Старик скользнул взглядом по лицам сидящих — у Паолы в глазах светилось отчаяние, и ее, кажется, совсем не интересовало, что мог сказать Аз Гохар, на лице Джей Адамс отражалась усталость, — потом поднял банку и сделал глоток. Неожиданно у комиссара возникло странное чувство, что Аз Гохар специально оттягивает время, не желая отвечать ему.
Он нетерпеливо шевельнулся на стуле и повторил:
— Синьор Аз Гохар, вы обещали рассказать нам о гулах. Мы ждем…
* * *Черное дуло, обрамленное серым прямоугольником стали, завораживало, словно створ волшебной пещеры. Глядя в его манящую черноту, так просто было поверить, что в нем разрешение всех проблем, что достаточно легкого нажатия на курок, и он избавится от этих страданий: не будет боли, заполнившей грудь, пустоты, разрывающей душу, и отчаяния — невыносимо-тоскливого, в миллионы раз худшего, чем мгновенная смерть.
Черный кругляшок приближался к нему, разрастаясь и заполняя собой все вокруг. Внезапно вселенская чернота проглотила его, окутав непроницаемым коконом, и только яркими метеорами проскальзывали в ней обрывки воспоминаний.
Утро этого дня: они завтракают на веранде, Нанда озорно смотрит на мать. Он спрашивает, не хочет ли она снова побывать в доме у дедушки и поиграть с его догом? Нанда смеется, отчего становится видна дырка на месте выпавшего зуба, и отвечает: «Конечно!»…
Два года назад: день рождения дочери. Доминик Пальоли приносит ей в подарок плюшевого зайца. Нанда бросается целовать его — она всегда любила Доминика и, сколько ни говорил он ей, называла его «дядя Толстуш», — а потом начинает носиться по саду вокруг импровизированного стола, устроенного под эвкалиптами…
Пять лет назад: у Нанды какая-то редкая болезнь. Лекарство от болезни есть только в Голландии. Он отправляет за лекарством Армандо, а сам сидит у кровати дочери, попеременно с Мальдой, не спит двое суток, пока не приезжает помощник. Нанде дают лекарство, но еще сутки, пока оно не начинает действовать, он не ложится…
Шесть лет назад: самый разгар Большого передела Террено. Жена и дочь далеко от Италии, но каждый вечер Мальда звонит ему, и он слушает голос Нанды, которую Мальда подносит к трубке, и если в эту минуту приезжают Доминик и Армандо, он заставляет их ждать, и они ждут, хотя где-то льется кровь и нужно принимать срочное решение, пока дон Франческо слушает лепет дочери…

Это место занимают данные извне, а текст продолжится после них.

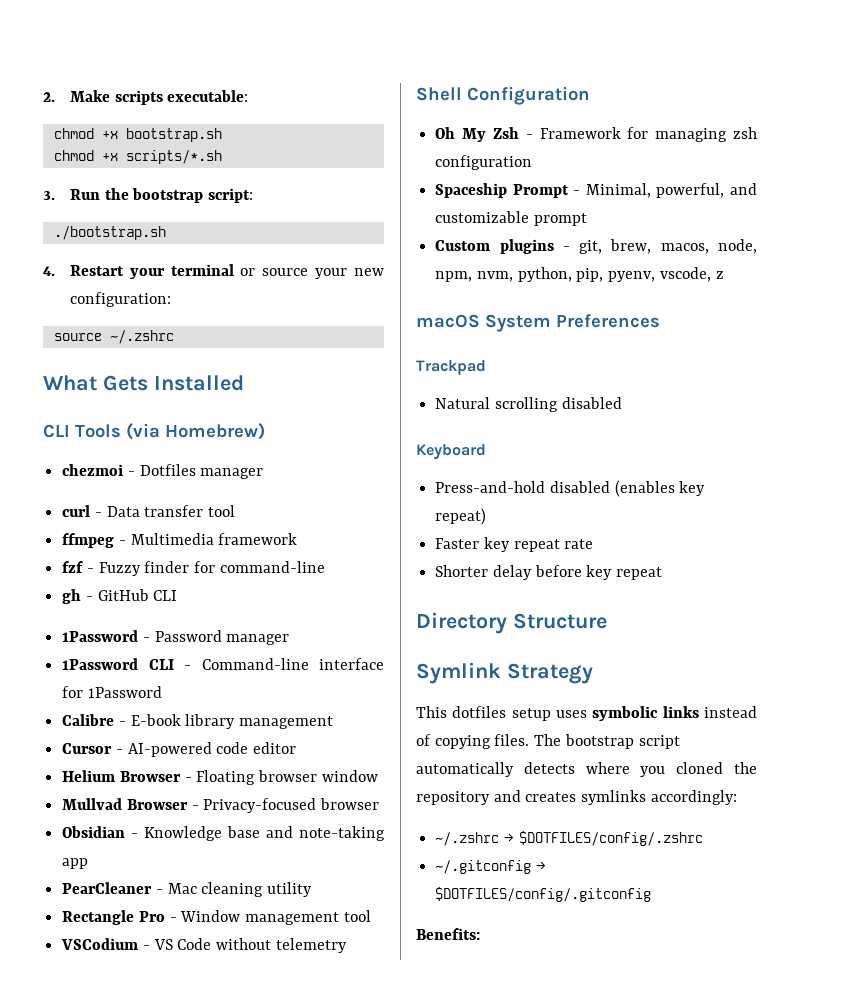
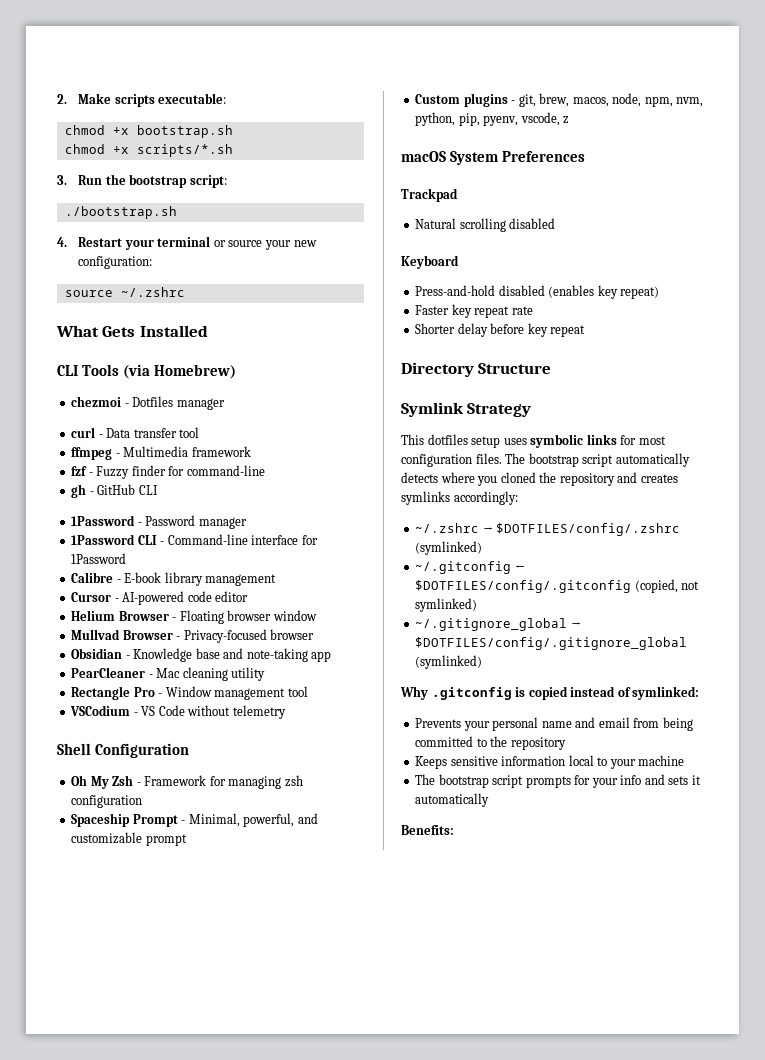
- This dotfiles setup uses symbolic links instead of copying files.
+ This dotfiles setup uses symbolic links for most configuration files.
- ~/.zshrc → $DOTFILES/config/.zshrc
+ ~/.zshrc → $DOTFILES/config/.zshrc (symlinked)
- ~/.gitconfig → $DOTFILES/config/.gitconfig
+ ~/.gitconfig ← $DOTFILES/config/.gitconfig (copied, not symlinked)
+ ~/.gitignore_global → $DOTFILES/config/.gitignore_global (symlinked)
+ Why .gitconfig is copied instead of symlinked:
+ Prevents your personal name and email from being committed to the repository
+ Keeps sensitive information local to your machine
+ The bootstrap script prompts for your info and sets it automatically

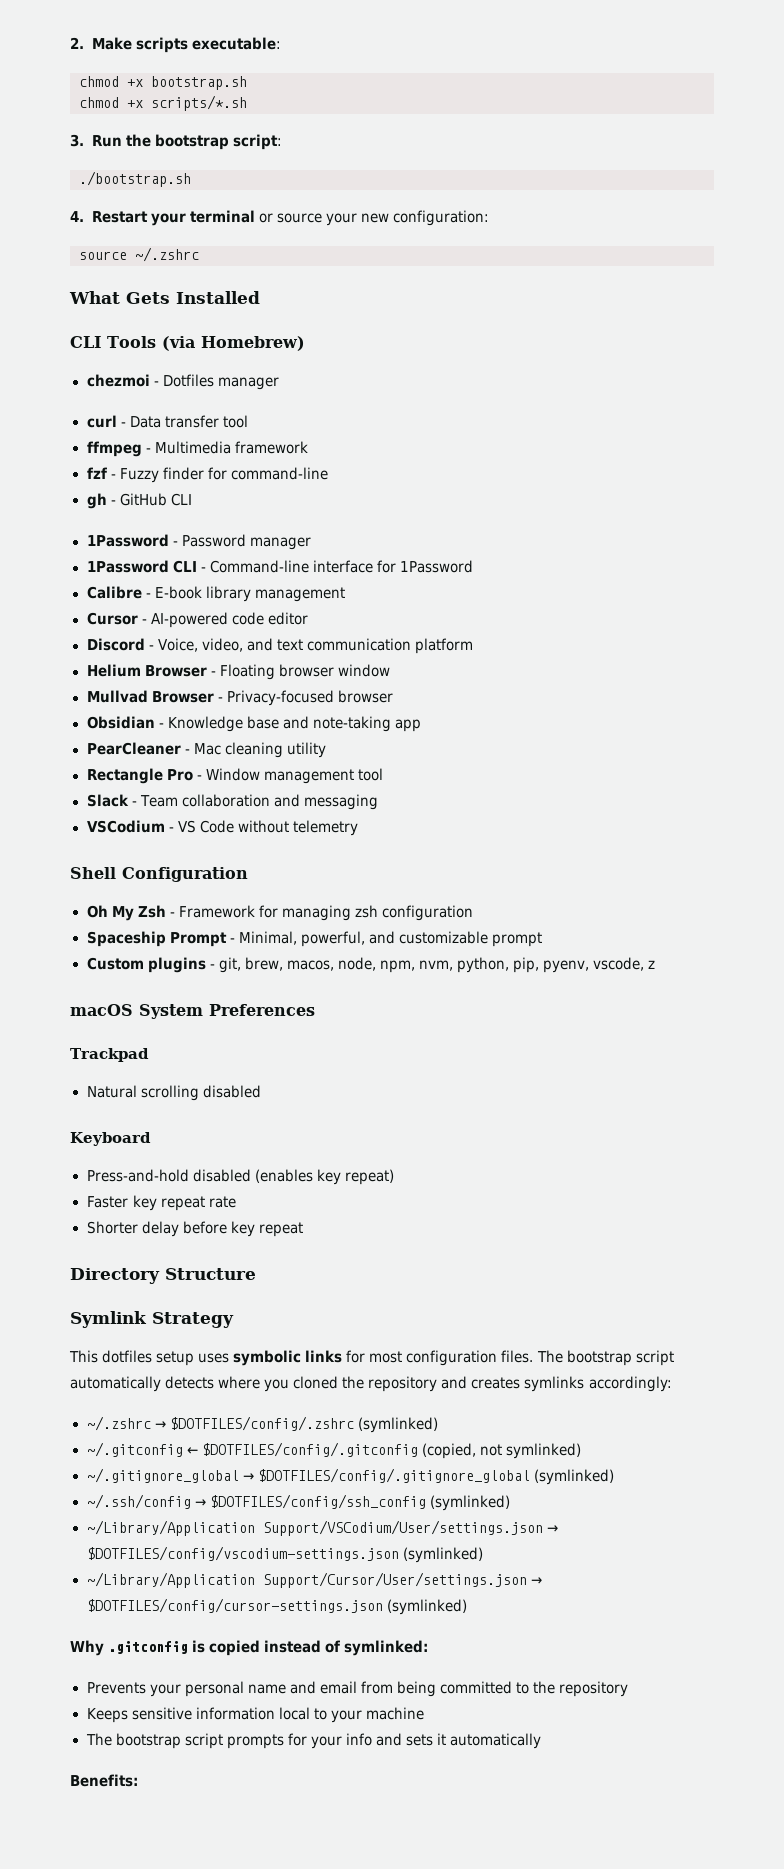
+ Discord - Voice, video, and text communication platform
+ Slack - Team collaboration and messaging
+ ~/.ssh/config → $DOTFILES/config/ssh_config (symlinked)
+ ~/Library/Application Support/VSCodium/User/settings.json → $DOTFILES/config/vscodium-settings.json (symlinked)
+ ~/Library/Application Support/Cursor/User/settings.json → $DOTFILES/config/cursor-settings.json (symlinked)

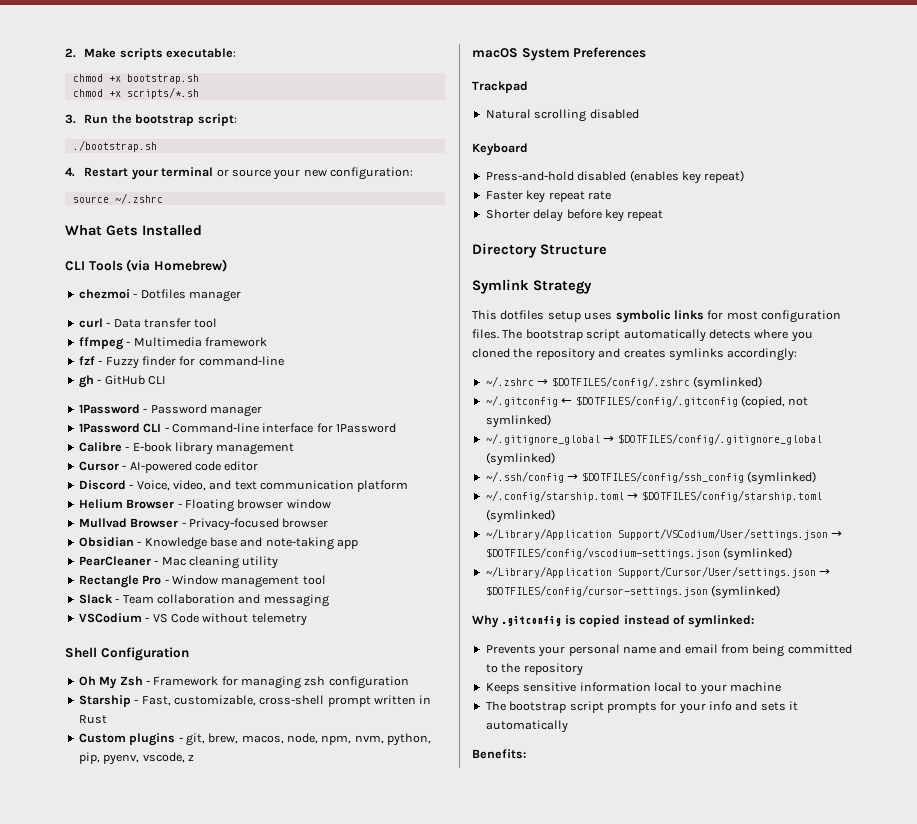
- Spaceship Prompt - Minimal, powerful, and customizable prompt
+ Starship - Fast, customizable, cross-shell prompt written in Rust
+ ~/.config/starship.toml → $DOTFILES/config/starship.toml (symlinked)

Десять лет назад: они с Мальдой в семидесяти километрах к северу от Реджоди-Калабрия, на берегу Тирренского моря, — это их медовый месяц. На прибрежной вилле, охраняемой людьми Эрбы, они с женой проводят месяц между кроватью и морем. Никогда больше не чувствует он себя настолько расслабленным и счастливым, свободным от всех забот и волнений.
Легкий щелчок прервал картины из прошлого — большой палец правой руки сам собой взвел курок. Внезапно кругляшок дула словно ощерился, и на Франческо дохнуло холодом смерти. «Почему я не умер полчаса назад вместе с Мальдой и Нандой?» — пронеслось в голове. Он должен был умереть вместе с ними — тогда бы он не чувствовал этой опустошающей боли, непреходящего чувства вины, разрывающего сознание от мысли о том, что не успел их спасти. Если бы комиссар выпустил его из машины, пока они находились в Террено, он бы умер вместе с дочерью и женой, теперь же их мертвые тела стынут в библиотеке, а он сидит в десяти метрах от них — еще не мертвый, но уже не живой.